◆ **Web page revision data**
┄┄┄┄┄┄┄┄┄┄┄┄┄┄┄┄┄┄┄┄
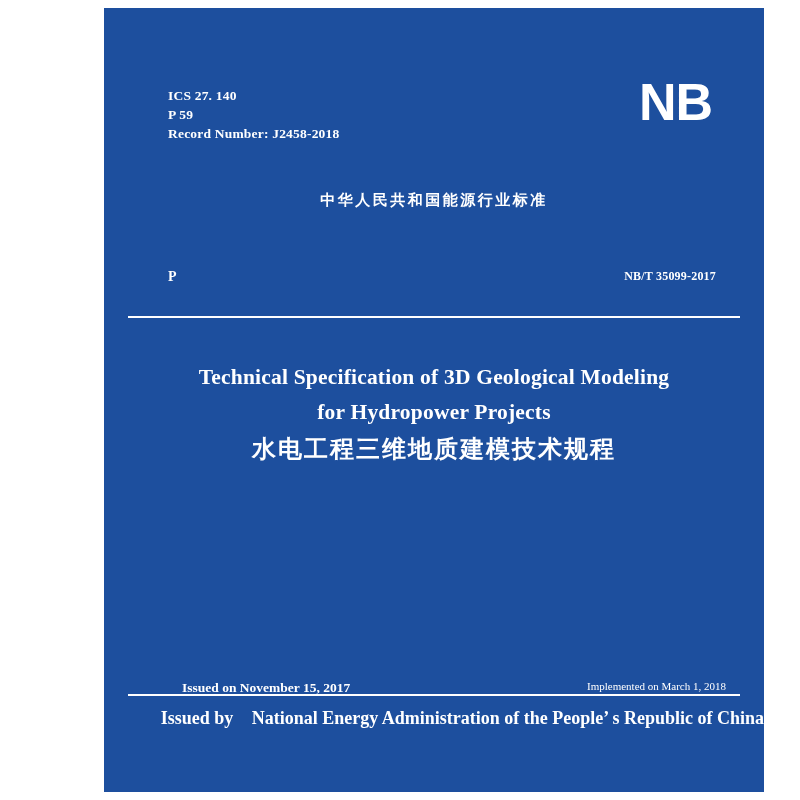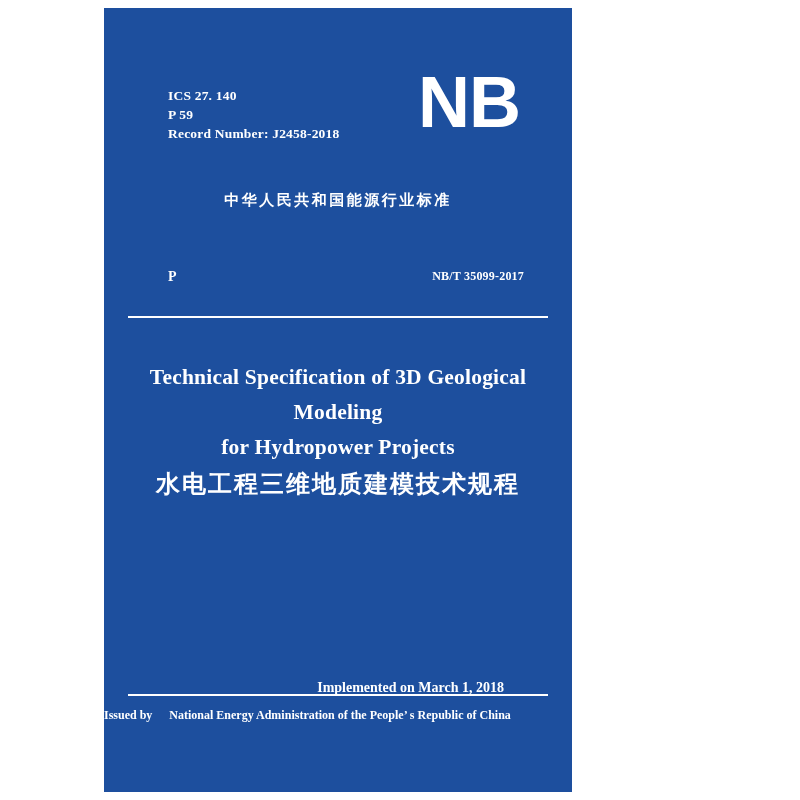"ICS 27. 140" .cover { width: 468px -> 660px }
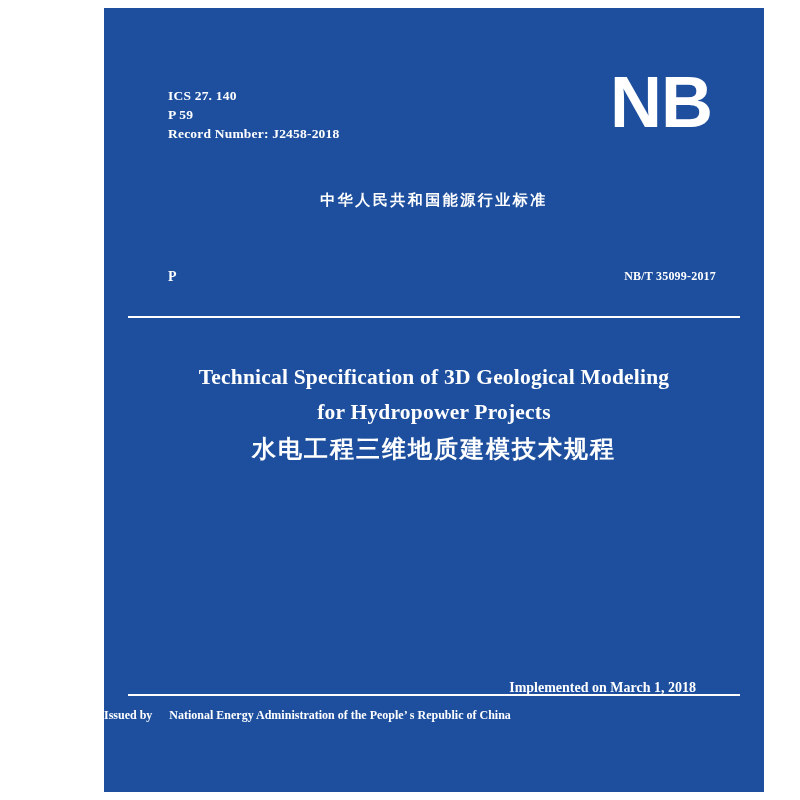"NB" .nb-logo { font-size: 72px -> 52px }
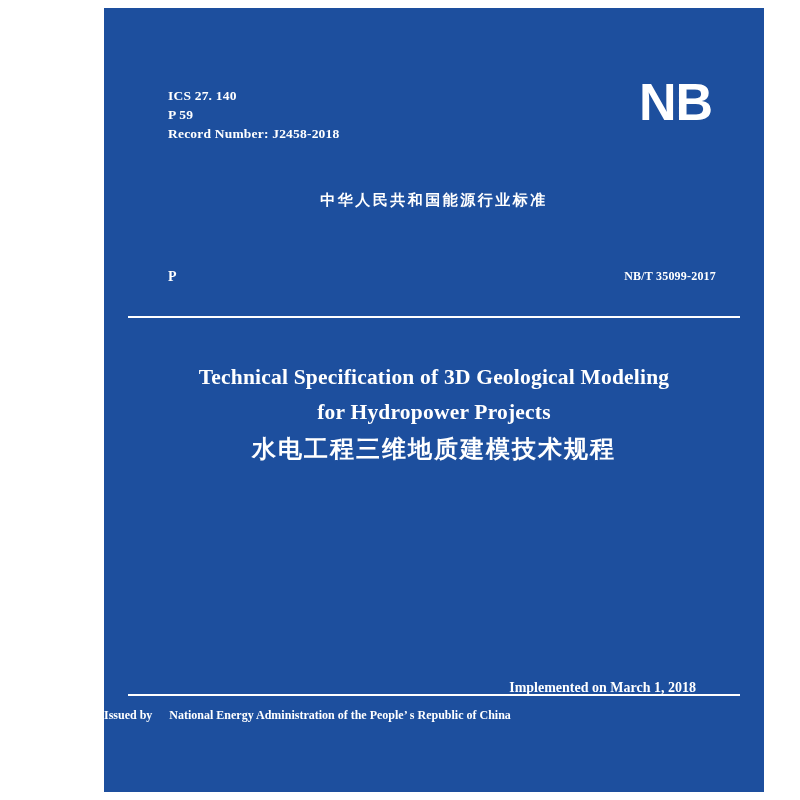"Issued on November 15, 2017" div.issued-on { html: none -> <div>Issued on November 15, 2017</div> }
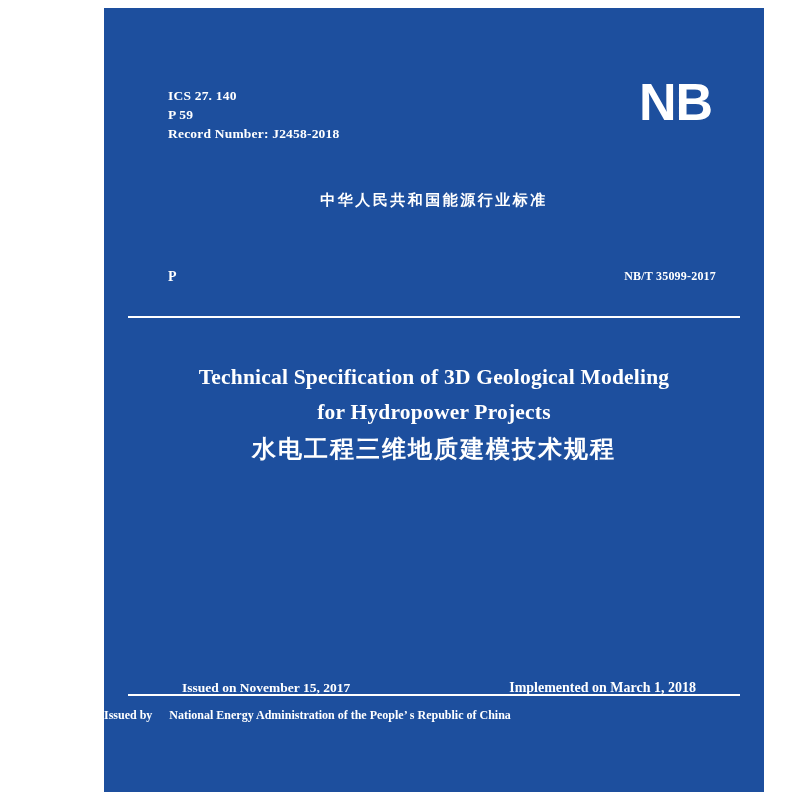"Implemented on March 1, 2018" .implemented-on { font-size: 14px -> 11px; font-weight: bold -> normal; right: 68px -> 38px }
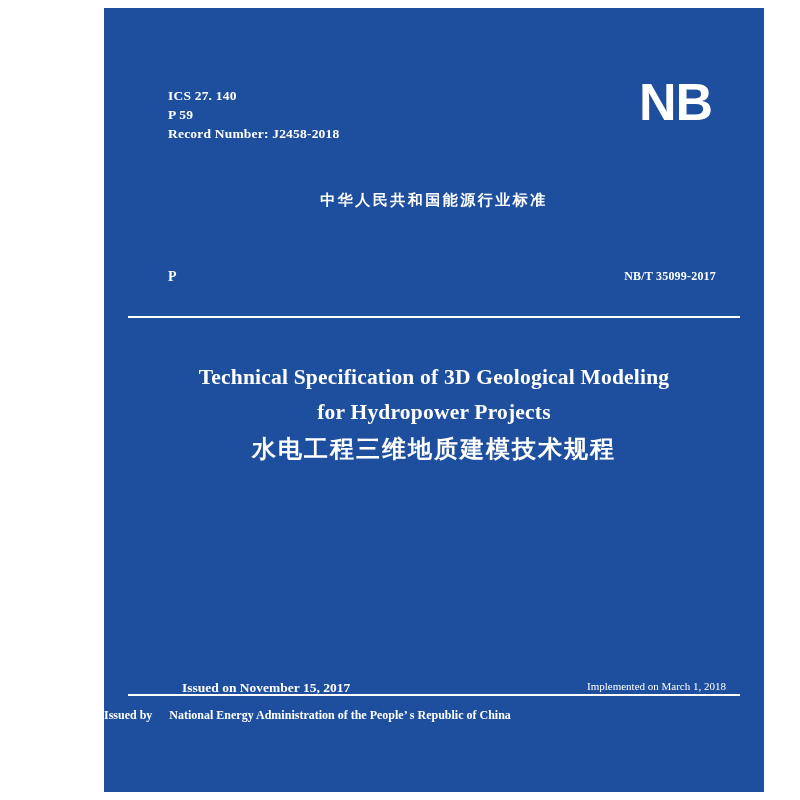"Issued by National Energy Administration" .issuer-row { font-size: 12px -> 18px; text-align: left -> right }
┄┄┄┄┄┄┄┄┄┄┄┄┄┄┄┄┄┄┄┄
◆ **EXERCISE DIRECTIONS**
Print all the lines above exactly as they are, but without the pictures.

◆ **SOLUTION FOR THIS PROBLEM**
"ICS 27. 140" .cover { width: 468px -> 660px }
"NB" .nb-logo { font-size: 72px -> 52px }
"Issued on November 15, 2017" div.issued-on { html: none -> <div>Issued on November 15, 2017</div> }
"Implemented on March 1, 2018" .implemented-on { font-size: 14px -> 11px; font-weight: bold -> normal; right: 68px -> 38px }
"Issued by National Energy Administration" .issuer-row { font-size: 12px -> 18px; text-align: left -> right }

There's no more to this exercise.